Esa noche llamé a mi mamá otra vez. Le rogué que me ayudara aunque fuera solo una vez por semana.
—Mamá, Lucía se desmayó hoy en el colegio porque no comió bien. Estoy perdiendo el trabajo y no sé qué hacer—.
Ella suspiró al otro lado del teléfono.
—Mariana, yo también estoy vieja y cansada. No puedo cargar con tus problemas—.
Colgué sin decir nada más. Sentí una mezcla de rabia y tristeza tan grande que quise gritarle al mundo entero.
Empecé a buscar soluciones desesperadas: le pregunté a una vecina si podía cuidar a los niños por unas horas a cambio de limpiar su casa; intenté vender arepas en la esquina; incluso pensé en dejar a los niños solos un rato mientras trabajaba, aunque sabía que era peligroso.
Una tarde, mientras lavaba ropa en el patio, Lucía se acercó y me dijo:
—Mami, ¿por qué no podemos ser como las otras familias? ¿Por qué estamos siempre solos?
La miré y sentí que el corazón se me partía en mil pedazos.
—No estamos solos, mi amor. Nos tenemos los unos a los otros— le respondí, aunque ni yo misma me lo creía.
Una noche escuché una conversación entre Santiago y Lucía:
—¿Tú crees que papá nos ve desde el cielo?—
—Sí… pero creo que está triste porque mamá llora mucho—.
Me tapé la boca para no sollozar fuerte. Me sentía tan frágil como el cristal.
Un domingo decidí enfrentarme a mi mamá cara a cara. Fui a su casa con los niños y le hablé desde el fondo de mi dolor:
—Mamá, necesito que entiendas que no te estoy pidiendo un favor cualquiera. Te estoy pidiendo ayuda para sobrevivir. Tus nietos te necesitan. Yo te necesito—.
Ella me miró largo rato en silencio. Por un momento pensé que iba a abrazarme o decirme algo bonito. Pero solo dijo:
—Mariana, cada quien tiene que cargar con su cruz. Así es la vida aquí—.
Salí de su casa sintiendo que había perdido algo más que su ayuda: había perdido la esperanza de tener una familia unida.
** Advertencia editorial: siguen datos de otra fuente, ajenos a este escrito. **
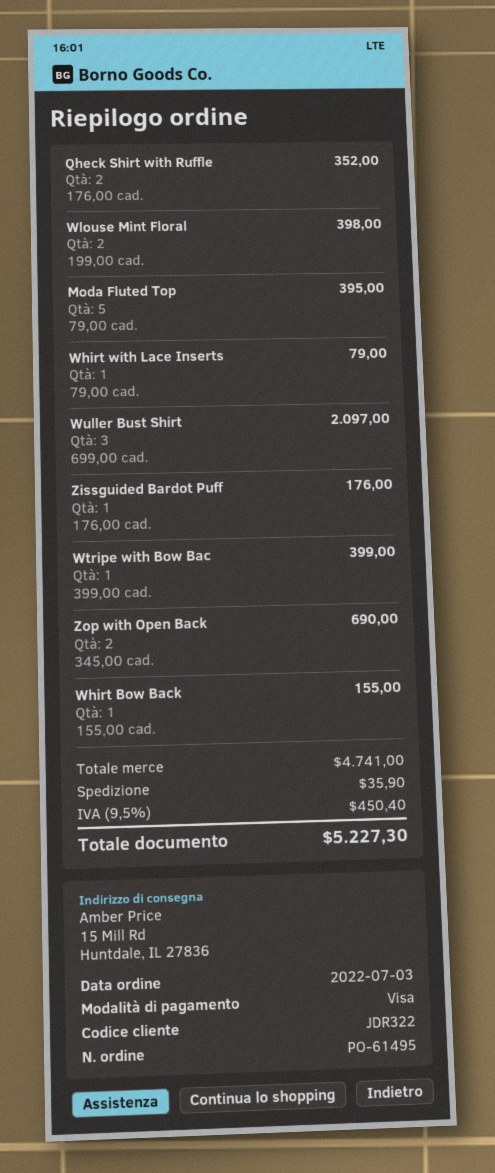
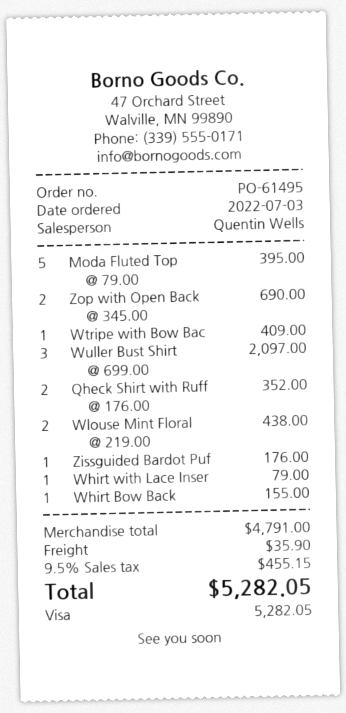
Wlouse Mint Floral: 2 x 199.00 = 398.00 -> 2 x 219.00 = 438.00
Wtripe with Bow Bac: 1 x 399.00 = 399.00 -> 1 x 409.00 = 409.00
subtotal: 4741.00 -> 4791.00
tax: 9.5% = 450.40 -> 9.5% = 455.15
total: 5227.30 -> 5282.05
Hoy sigo luchando cada día: trabajando donde puedo, cuidando a mis hijos como puedo, sobreviviendo como tantas mujeres en Colombia y toda Latinoamérica. A veces siento rabia hacia mi mamá; otras veces trato de entenderla. Tal vez ella también está rota por dentro y nunca supo cómo amar de otra manera.
Pero cada noche abrazo fuerte a mis hijos y les prometo que nunca los dejaré solos.
¿Será que algún día podré perdonar a mi mamá? ¿O será que en esta tierra estamos condenadas las mujeres a cargar solas con todo? ¿Ustedes qué piensan?